Harvard School District No. 50 operates five schools within the city:
- Harvard High School: grades 9–12
- Harvard Junior High School: grades 6–8
- Jefferson Elementary School: grades 4 and 5
- Richard B. Crosby Elementary School: grades K-3
- Washington School: Pre-K and ECE
The Roman Catholic Diocese of Rockford operated one school in Harvard, St. Joseph's School: pre-kindergarten, kindergarten, and grades 1–8. The school was closed at the end of the 2015–16 school year due to financial issues.

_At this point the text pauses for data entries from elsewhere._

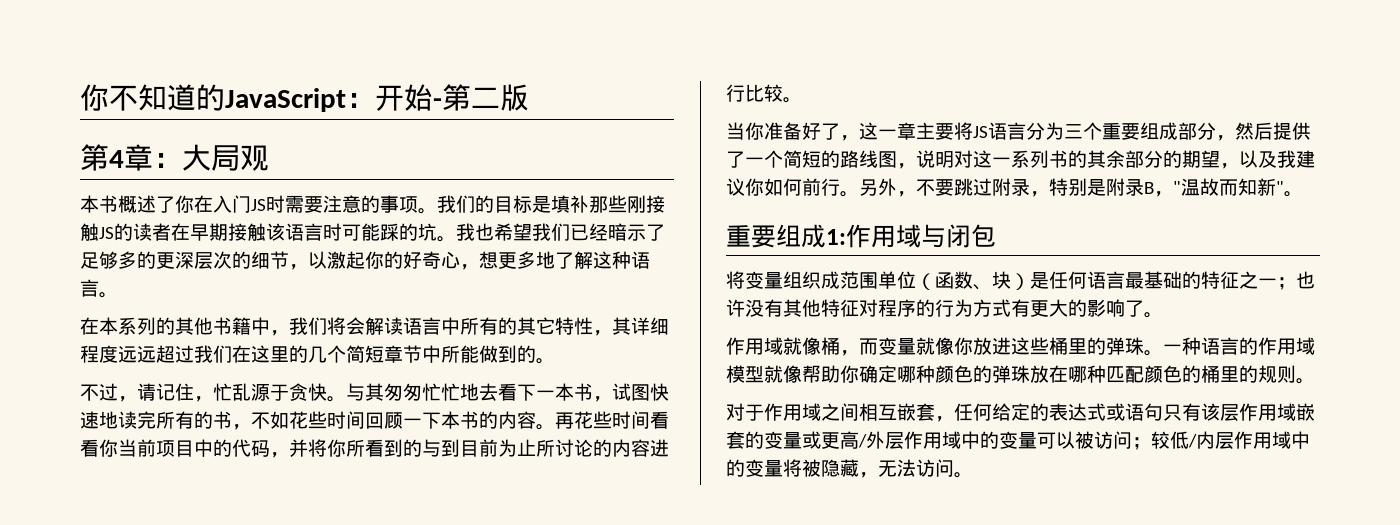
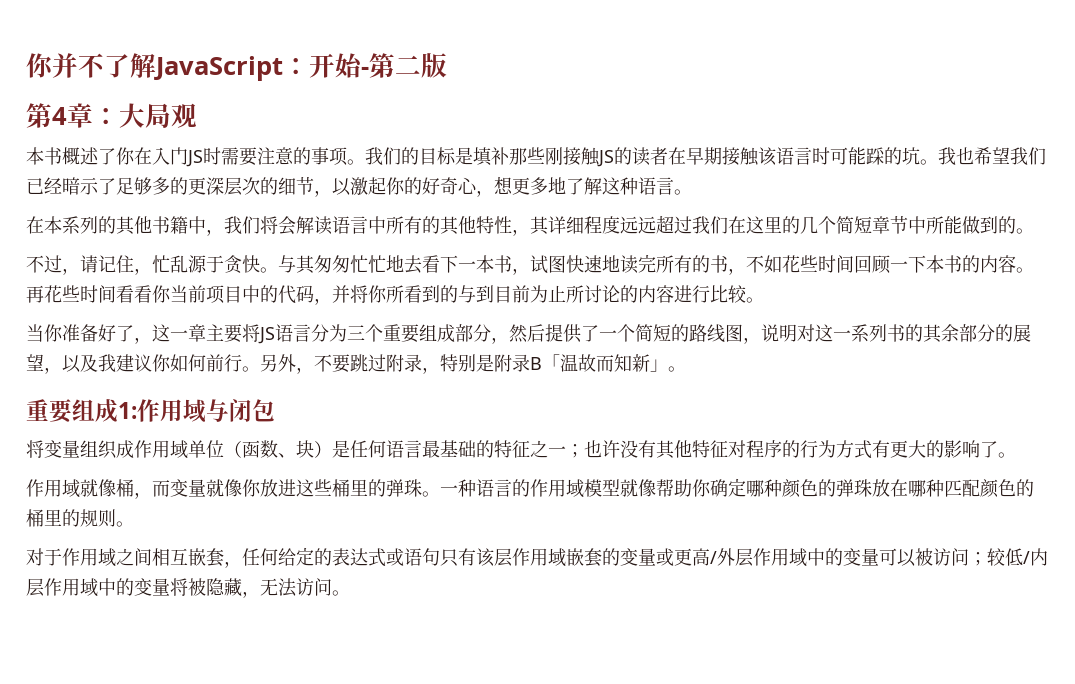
- 你不知道的JavaScript：开始-第二版
+ 你并不了解JavaScript：开始-第二版
- 在本系列的其他书籍中，我们将会解读语言中所有的其它特性，其详细程度远远超过我们在这里的几个简短章节中所能做到的。
+ 在本系列的其他书籍中，我们将会解读语言中所有的其他特性，其详细程度远远超过我们在这里的几个简短章节中所能做到的。
- 当你准备好了，这一章主要将JS语言分为三个重要组成部分，然后提供了一个简短的路线图，说明对这一系列书的其余部分的期望，以及我建议你如何前行。
+ 当你准备好了，这一章主要将JS语言分为三个重要组成部分，然后提供了一个简短的路线图，说明对这一系列书的其余部分的展望，以及我建议你如何前行。
- 另外，不要跳过附录，特别是附录B，"温故而知新"。
+ 另外，不要跳过附录，特别是附录B「温故而知新」。
- 将变量组织成范围单位（函数、块）是任何语言最基础的特征之一；也许没有其他特征对程序的行为方式有更大的影响了。
+ 将变量组织成作用域单位（函数、块）是任何语言最基础的特征之一；也许没有其他特征对程序的行为方式有更大的影响了。

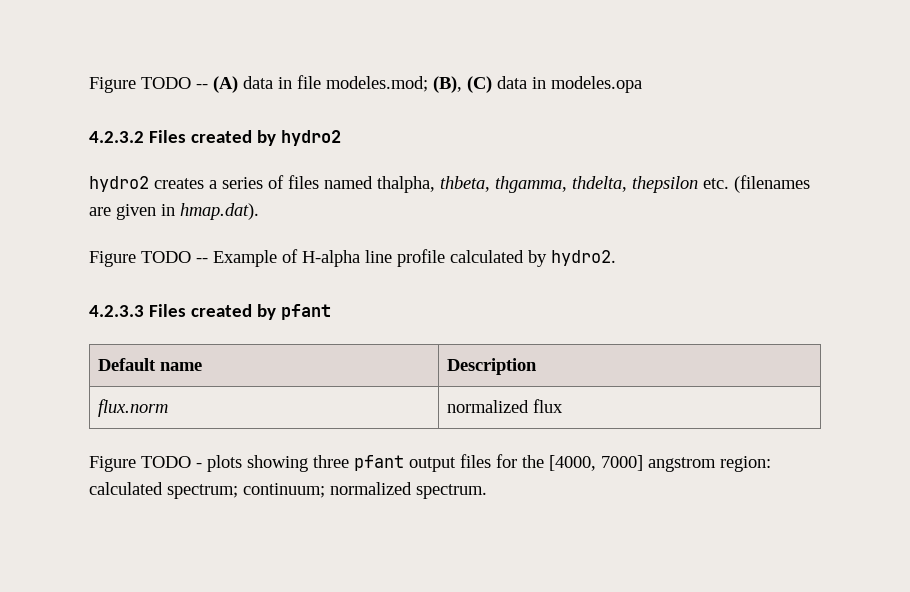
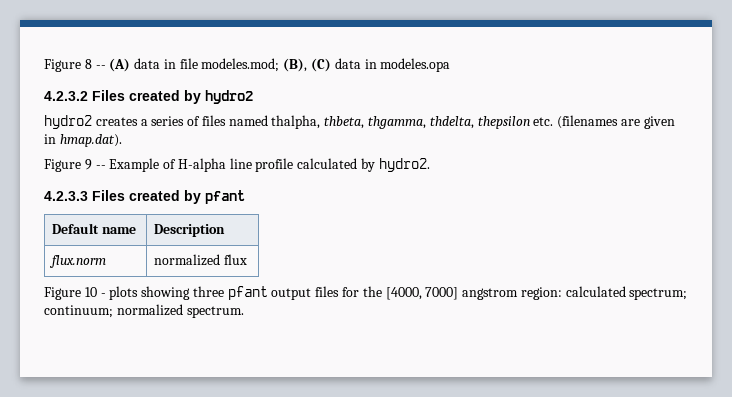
- Figure TODO -- (A) data in file modeles.mod; (B), (C) data in modeles.opa
+ Figure 8 -- (A) data in file modeles.mod; (B), (C) data in modeles.opa
- Figure TODO -- Example of H-alpha line profile calculated by hydro2.
+ Figure 9 -- Example of H-alpha line profile calculated by hydro2.
- Figure TODO - plots showing three pfant output files for the [4000, 7000] angstrom region: calculated spectrum; continuum; normalized spectrum.
+ Figure 10 - plots showing three pfant output files for the [4000, 7000] angstrom region: calculated spectrum; continuum; normalized spectrum.

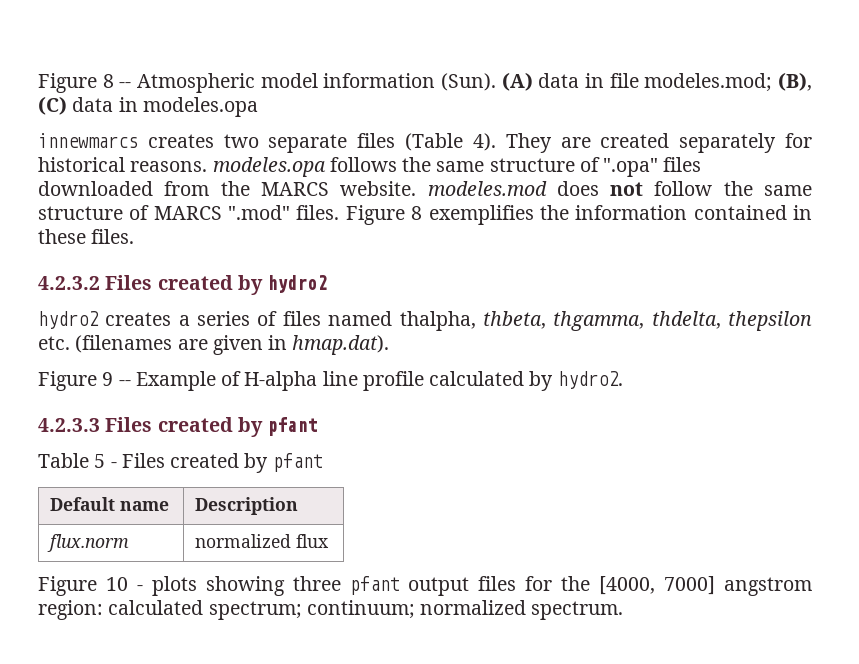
- Figure 8 -- (A) data in file modeles.mod; (B), (C) data in modeles.opa
+ Figure 8 -- Atmospheric model information (Sun). (A) data in file modeles.mod; (B), (C) data in modeles.opa
+ innewmarcs creates two separate files (Table 4). They are created separately for historical reasons. modeles.opa follows the same structure of ".opa" files downloaded from the MARCS website. modeles.mod does not follow the same structure of MARCS ".mod" files. Figure 8 exemplifies the information contained in these files.
+ Table 5 - Files created by pfant

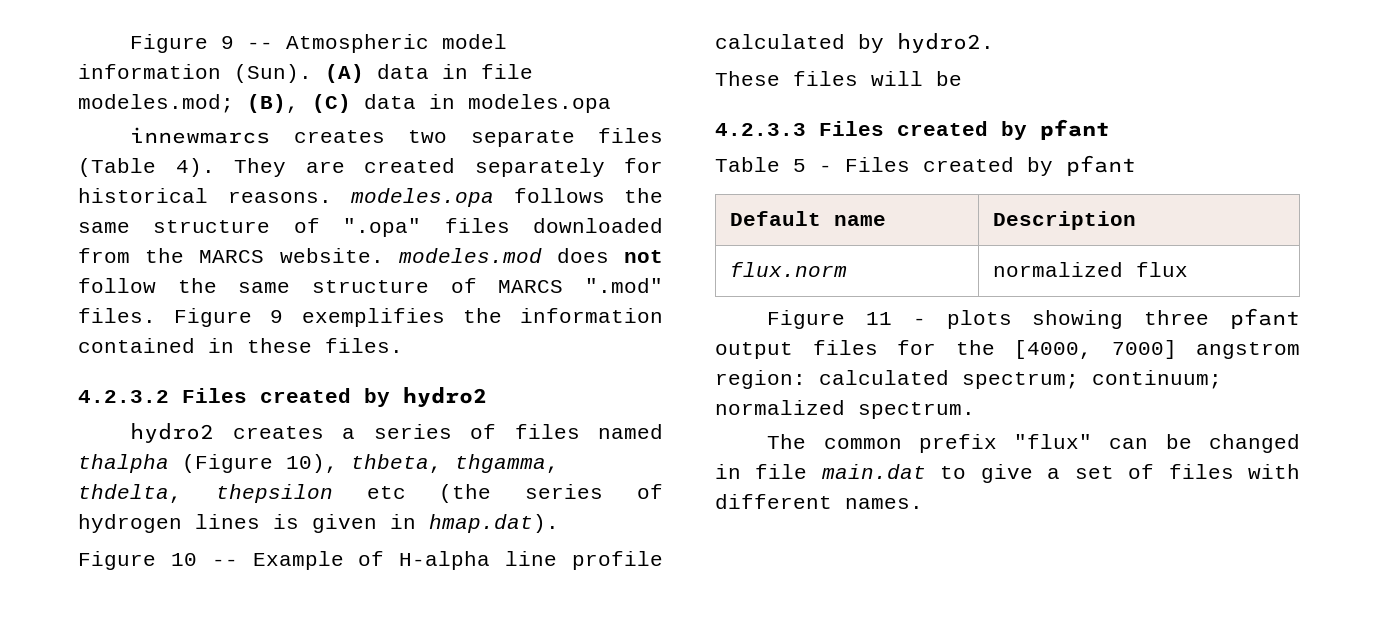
- Figure 8 -- Atmospheric model information (Sun).
+ Figure 9 -- Atmospheric model information (Sun).
- Figure 8 exemplifies the information contained in these files.
+ Figure 9 exemplifies the information contained in these files.
- hydro2 creates a series of files named thalpha, thbeta, thgamma, thdelta, thepsilon etc. (filenames are given in hmap.dat).
+ hydro2 creates a series of files named thalpha (Figure 10), thbeta, thgamma, thdelta, thepsilon etc (the series of hydrogen lines is given in hmap.dat).
- Figure 9 -- Example of H-alpha line profile calculated by hydro2.
+ Figure 10 -- Example of H-alpha line profile calculated by hydro2.
+ These files will be
- Figure 10 - plots showing three pfant output files for the [4000, 7000] angstrom region: calculated spectrum; continuum; normalized spectrum.
+ Figure 11 - plots showing three pfant output files for the [4000, 7000] angstrom region: calculated spectrum; continuum; normalized spectrum.
+ The common prefix "flux" can be changed in file main.dat to give a set of files with different names.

===Harvard Diggins Library===
Harvard Diggins Library began serving the Harvard community in 1909. Delos F. Diggins, who spent his childhood in Harvard, provided a generous bequest to the City of Harvard to build a library. That building, named the Delos F. Diggins Library, became the first free-standing public library in McHenry County. The library served the community successfully from that building until a new library was built in 2001. In deference to the lasting legacy of Delos Diggins, the library was renamed the Harvard Diggins Library. Currently, Harvard Diggins Library is a member of the Northern Illinois Cooperative consortium and the Reaching Across Illinois Library System.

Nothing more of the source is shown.